*What this task involves*. Show the lines below that contain the string "Programming".

━━━━━━━━━━━━━━━━

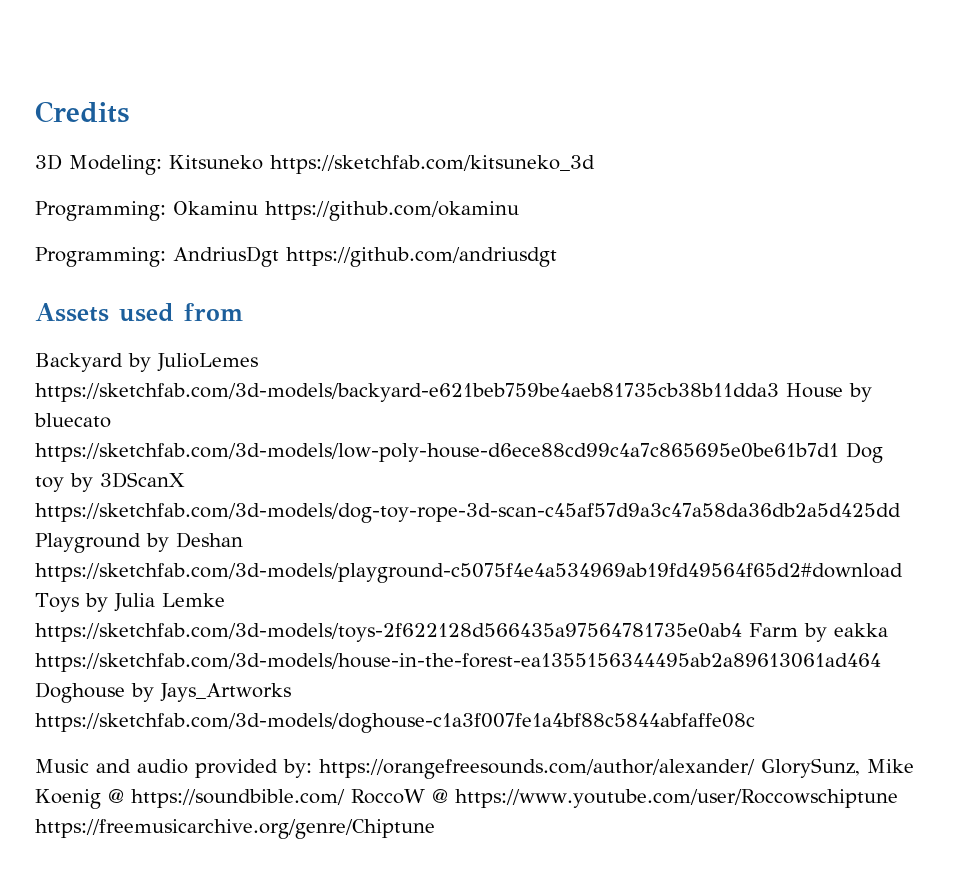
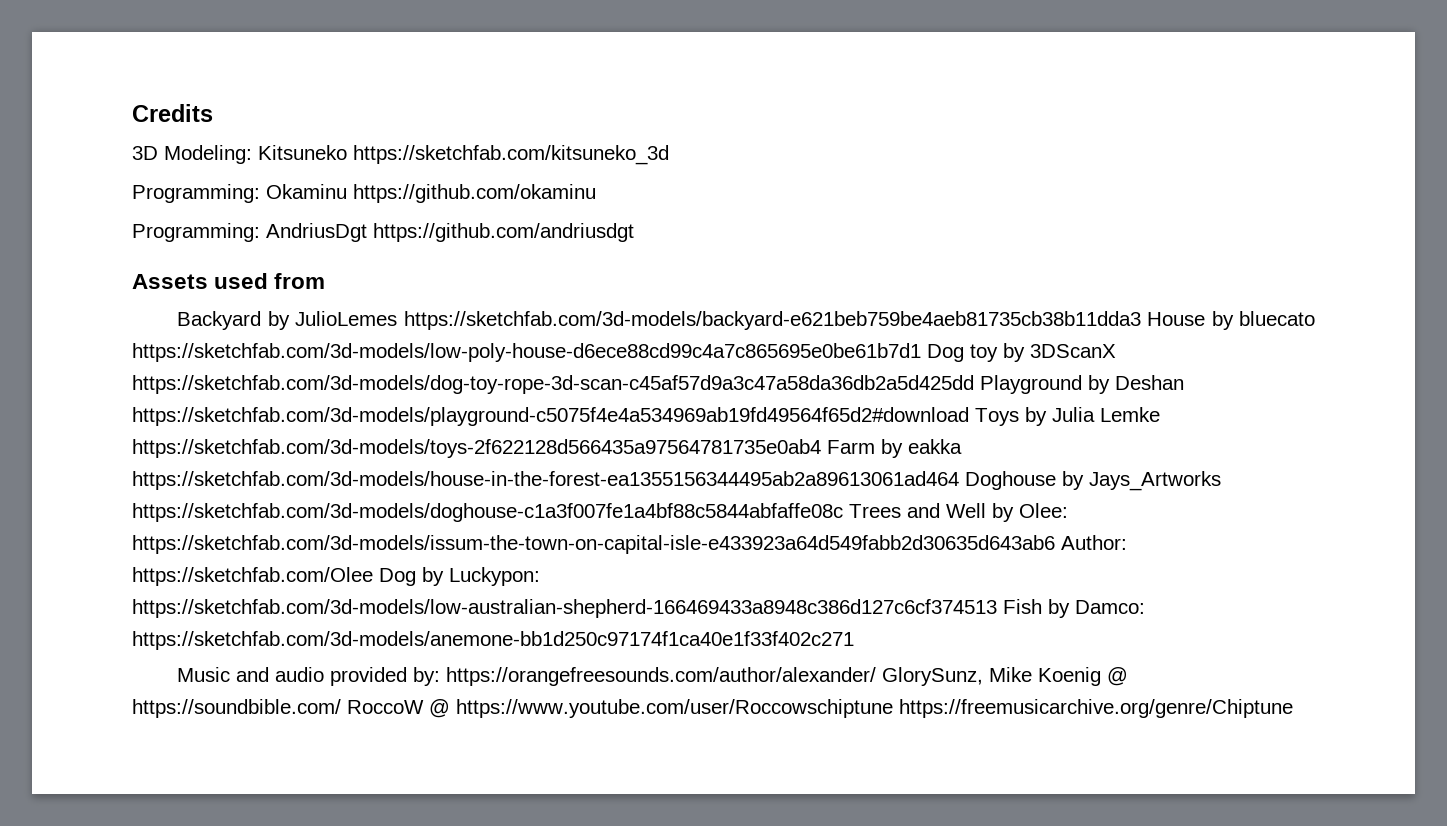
(755, 723) none -> [849,503,1068,522] [132,535,1127,554] [132,567,540,586] [132,599,1145,618] [132,631,854,650] Trees and Well by Olee: https://sketchfab.com/3d-models/issum-the-town-on-capital-isle-e433923a64d549fabb2d30635d643ab6 Author: https://sketchfab.com/Olee Dog by Luckypon: https://sketchfab.com/3d-models/low-australian-shepherd-166469433a8948c386d127c6cf374513 Fish by Damco: https://sketchfab.com/3d-models/anemone-bb1d250c97174f1ca40e1f33f402c271

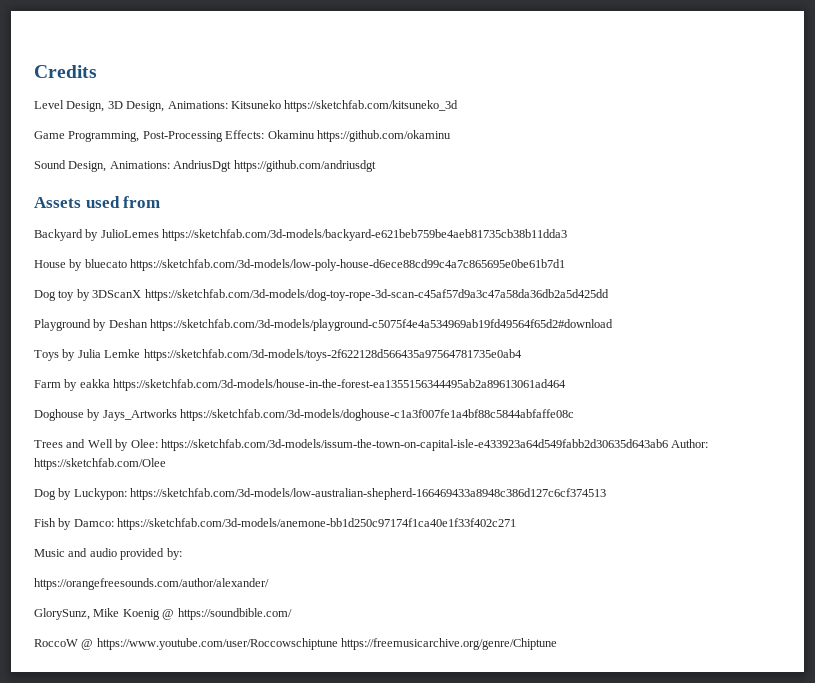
[132,145,669,165] [132,184,260,203] 3D Modeling: Kitsuneko https://sketchfab.com/kitsuneko_3d // Programming: -> [34,100,459,112] [34,130,265,142] Level Design, 3D Design, Animations: Kitsuneko https://sketchfab.com/kitsuneko_3d // Game Programming, Post-Processing Effects:
[132,223,260,242] Programming: -> [34,160,170,172] Sound Design, Animations:
(1141, 320) none -> (568, 235) //
(921, 352) none -> (566, 265) //
(974, 384) none -> (609, 295) //
(969, 416) none -> (614, 325) //
(821, 448) none -> (522, 355) //
(959, 480) none -> (567, 385) //
(843, 512) none -> (575, 415) //
(373, 576) none -> (166, 464) //
(997, 608) none -> (607, 494) //
(441, 676) none -> (182, 554) //
(877, 676) none -> (269, 584) //
(341, 708) none -> (292, 614) //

━━━━━━━━━━━━━━━━

*Answer to this task*.
[132,145,669,165] [132,184,260,203] 3D Modeling: Kitsuneko https://sketchfab.com/kitsuneko_3d // Programming: -> [34,100,459,112] [34,130,265,142] Level Design, 3D Design, Animations: Kitsuneko https://sketchfab.com/kitsuneko_3d // Game Programming, Post-Processing Effects:
[132,223,260,242] Programming: -> [34,160,170,172] Sound Design, Animations:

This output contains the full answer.